The technology behind a tube-powered distortion/overdrive/preamp pedal is not new, but ideas about how to optimize it for guitar-playing tone hounds have begun to take some unexpected twists and turns. The HT series of “pure valve distortion” pedals from the UK’s Blackstar Amplification offers a number of new twists on the basic idea. Among them are a dual valve, true high voltage circuit, a unique tone shaping feature, and an additional, speaker emulated output.
Presumably, the HT-Dual is so named because it has two footswitchable channels rather than one, like the rest of the HT series, making it somewhat more versatile. In reality, it’s effectively a 3-channel preamp, since channel 1 offers an additional clean/crunch option. This option is not footswitchable, so if you’re going to use the HT-Dual on your pedalboard, you’ll have to settle for two out of three (but that ain’t bad). You can set it to “clean” and use channel 1 as a boost for more volume or to push a tube amp into overdrive, or you can set it to “crunch” for a lower gain distortion flavor than channel 2.
As with all of the pedals in the HT series, Dual’s twin valve preamp design comes from Blackstar’s idea is that using two cascaded ECC83 (12AX7) triode stages for gain instead of one, and running the tubes at appropriate amp voltages (300V) instead of ‘starving’ them, will give the preamp pedal the same touch sensitivity and playing dynamics that you get when you plug straight into an all tube amp. I have to say that it doesn’t. I don’t mean that it’s not good, just that it’s not the same. The hybrid amps I’ve played smoke the solid-state modeling gear when it comes to achieving real tube amp feeling, but pedals still seem a bit further behind. So, while I haven’t played them all, I generally suspect such claims of being slightly exaggerated.
Tone-wise it’s not much of a shortfall. Both of the HT-Dual’s overdrive channels have really great grind, and rich, “tubey” harmonic distortion.

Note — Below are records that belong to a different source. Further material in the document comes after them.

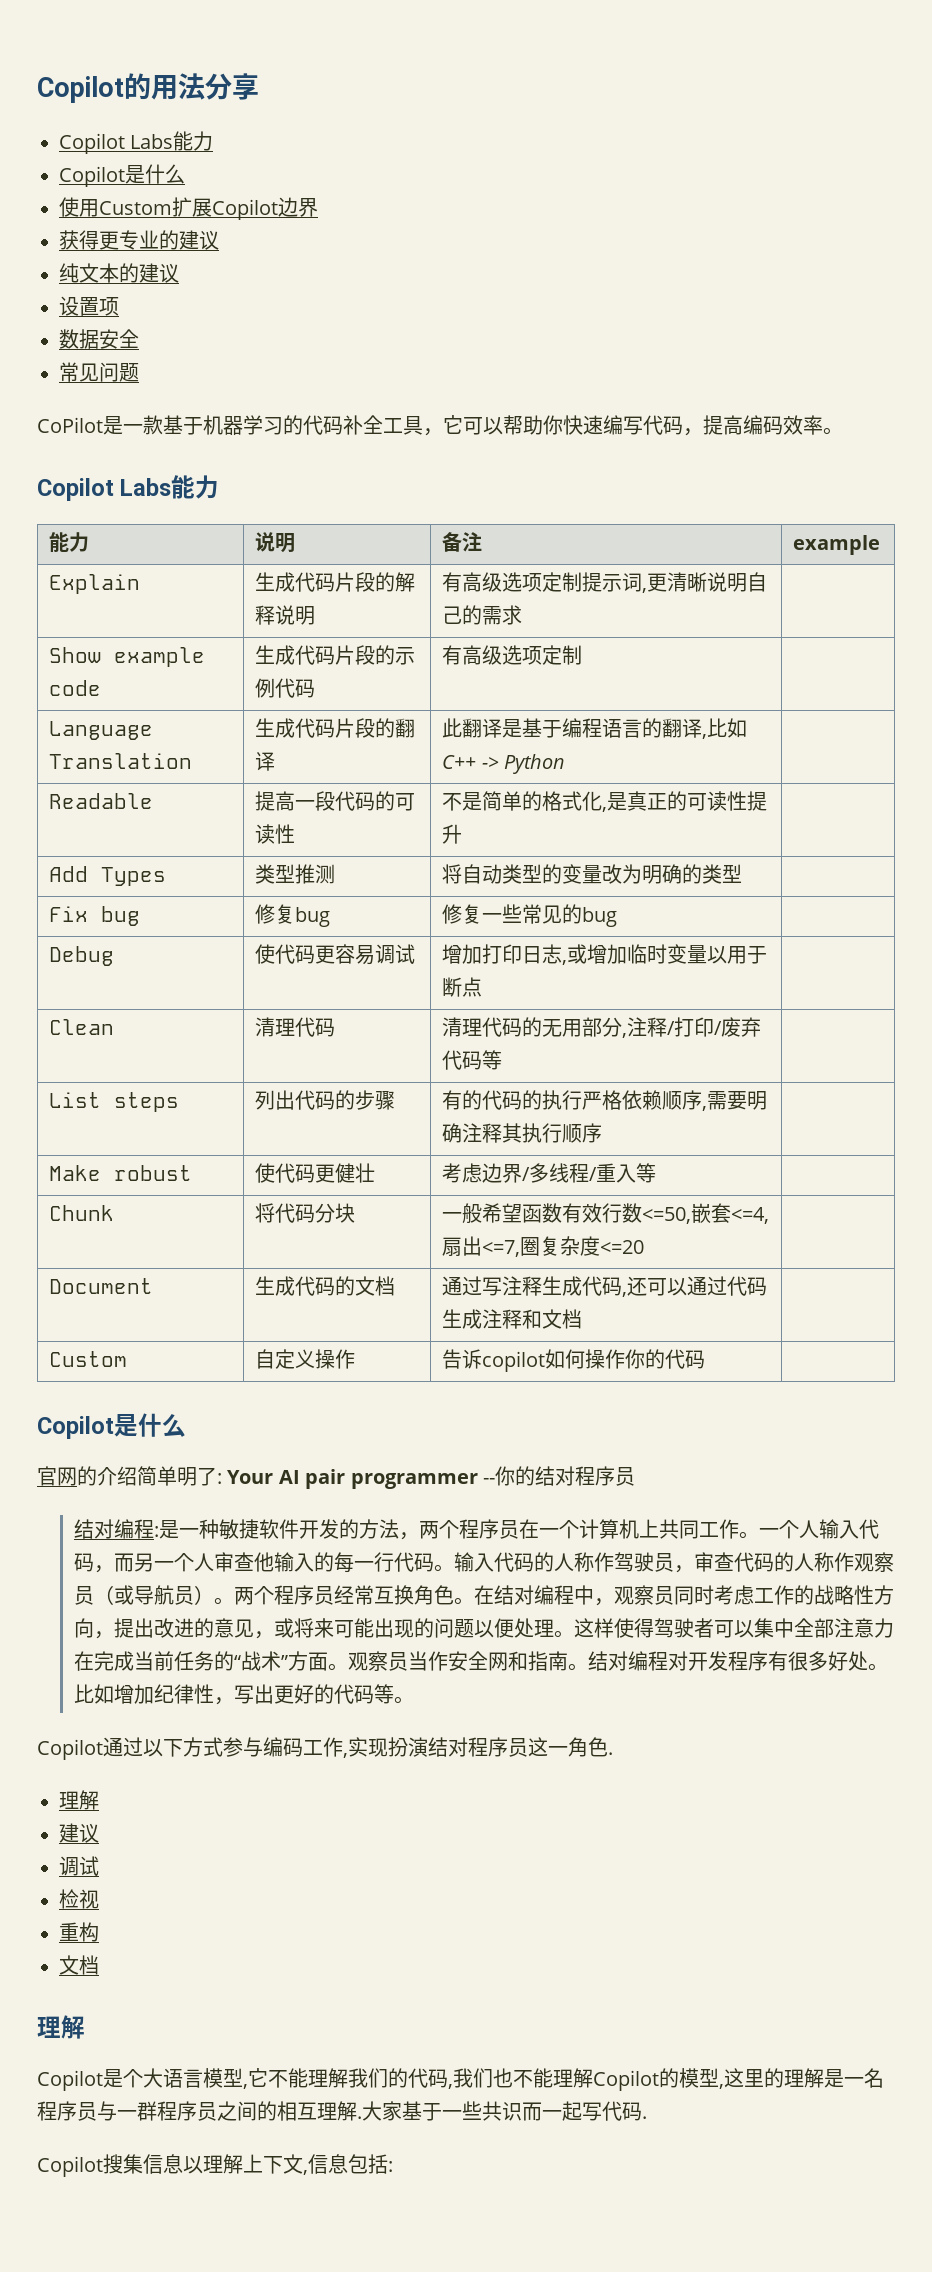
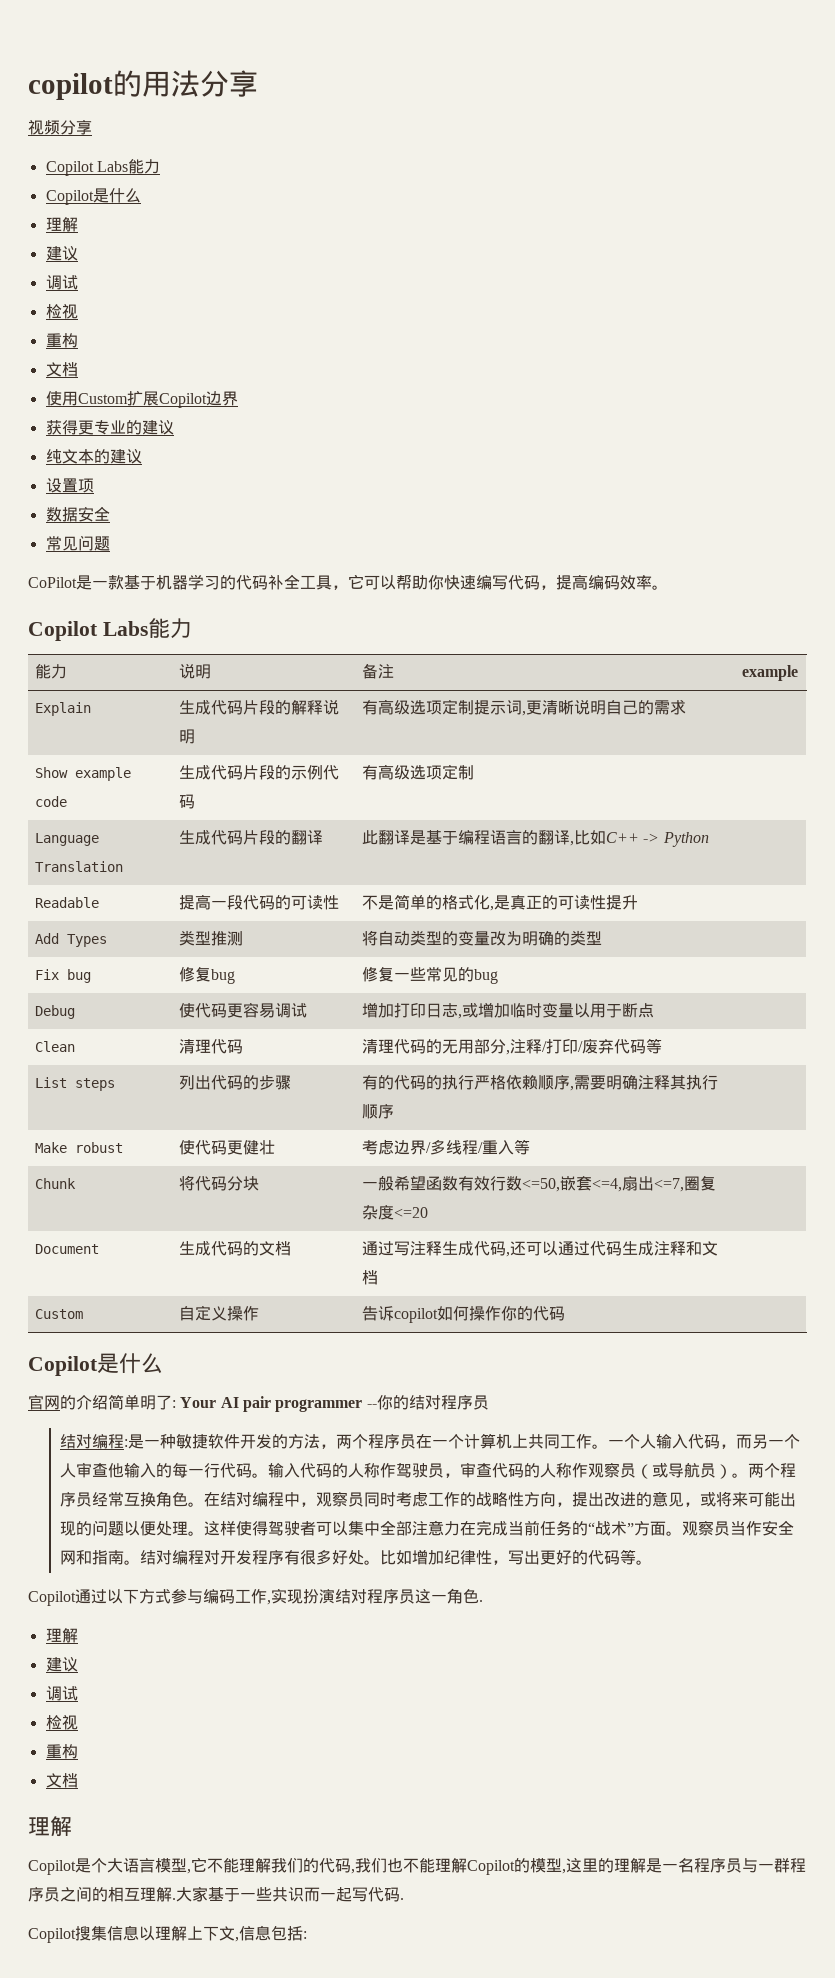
- Copilot的用法分享
+ copilot的用法分享
+ 视频分享
  Copilot Labs能力
  Copilot是什么
+ 理解
+ 建议
+ 调试
+ 检视
+ 重构
+ 文档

They don’t have exactly the same glassy-smooth compression, and they don’t bark the same way a tube amp does. Even though it sounds very close – and this makes the HT-Dual a real contender in my mind – it doesn’t feel exactly the same, and that affects the way I play. I know that other manufacturers of similar devices have made similar claims about different designs, and while I’m sure that somewhere right now a fierce controversy rages over which method best brings real tube texture to life, I have to believe a discussion of something as subjective as tone should always recognize that different players want different things. And what the HT-Dual lacks in dynamic sensitivity, it seems to make up for in the tonal quality of its distortion and the precision of its tone shaping.